The company should have known that ridiculing the issue in an effort to bury this rumour would completely fail and backfire. But where did it all go wrong?

  • The tone of the message: people do not feel empathy or sorry for Amazon, so the retailer’s attempt at playing the pity card simply does not work.
  • The content of the message: companies with a good reputation benefit from a buffer or airbag which protects them from these faux pas. Yet, Amazon is the company ‘we love to hate’: we all use it, but its reputation is rocky. When they ask us to believe them (i.e. that they are not responsible for their employees being forced to urinate in bottle due to time constraints), we simply choose not to believe them.
  • The forum of the message: sensitive (social) issues are not to be discussed publicly especially not on social media and doing so will only further provoke your opponent.

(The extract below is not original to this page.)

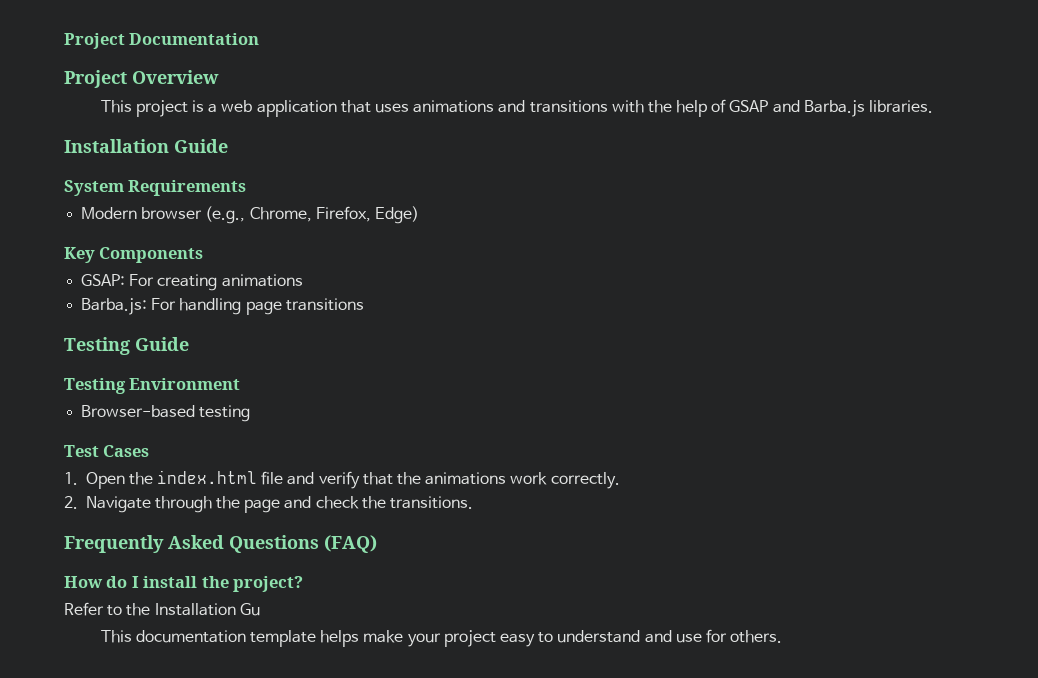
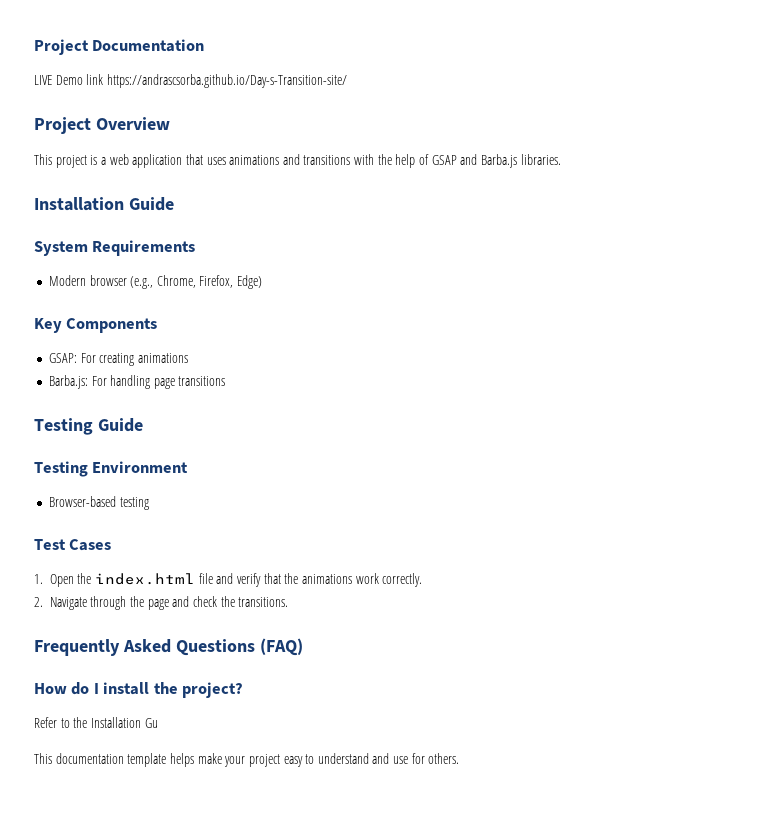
+ LIVE Demo link https://andrascsorba.github.io/Day-s-Transition-site/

So how should you do it? Here are some golden tips on how to mitigate a crisis or issue like this one:

  • Do not argue or debate online. Start from the inside and communicate first with your employees, before communicating anything externally (forum).
  • Be honest and sincere (content).
  • Be genuine and show empathy, especially when you are dealing with people. Using humor as illustrated here by Amazon, is usually inappropriate. The only exception to this rule is when you expose your company to apologise for your mistake. KFC’s rearranging of its letters spelling out ‘FCK’ to apologise for the chicken shortages after switching distributor or more recently, IKEA saying “We ballsed up” in response to the long queues at their customer service are good examples of this. Yet venturing into self-mockery is only advisable for companies with a robust reputation.

And just when you thought it couldn’t get any worse than this, Amazon’s apology in which it admits that there is an actual issue, tops it all off.

Here is where Amazon goes wrong again:

Firstly, it tries to underplay its blunder by stating that the tweet was incorrect as “It did not contemplate our large driver population and instead wrongly focused only on our fulfilment centres”, which is not exactly the most sympathetic message for the company’s numerous couriers.

Secondly, Amazon did not direct its apology to its staff, but rather to Democratic congressman Mark Pocan, who was outraged about Amazon’s first sarcastic tweet. Pocan quickly responded that this issue does not really concern him, but Amazon’s workers. And that’s how the PR-debacle saga continues.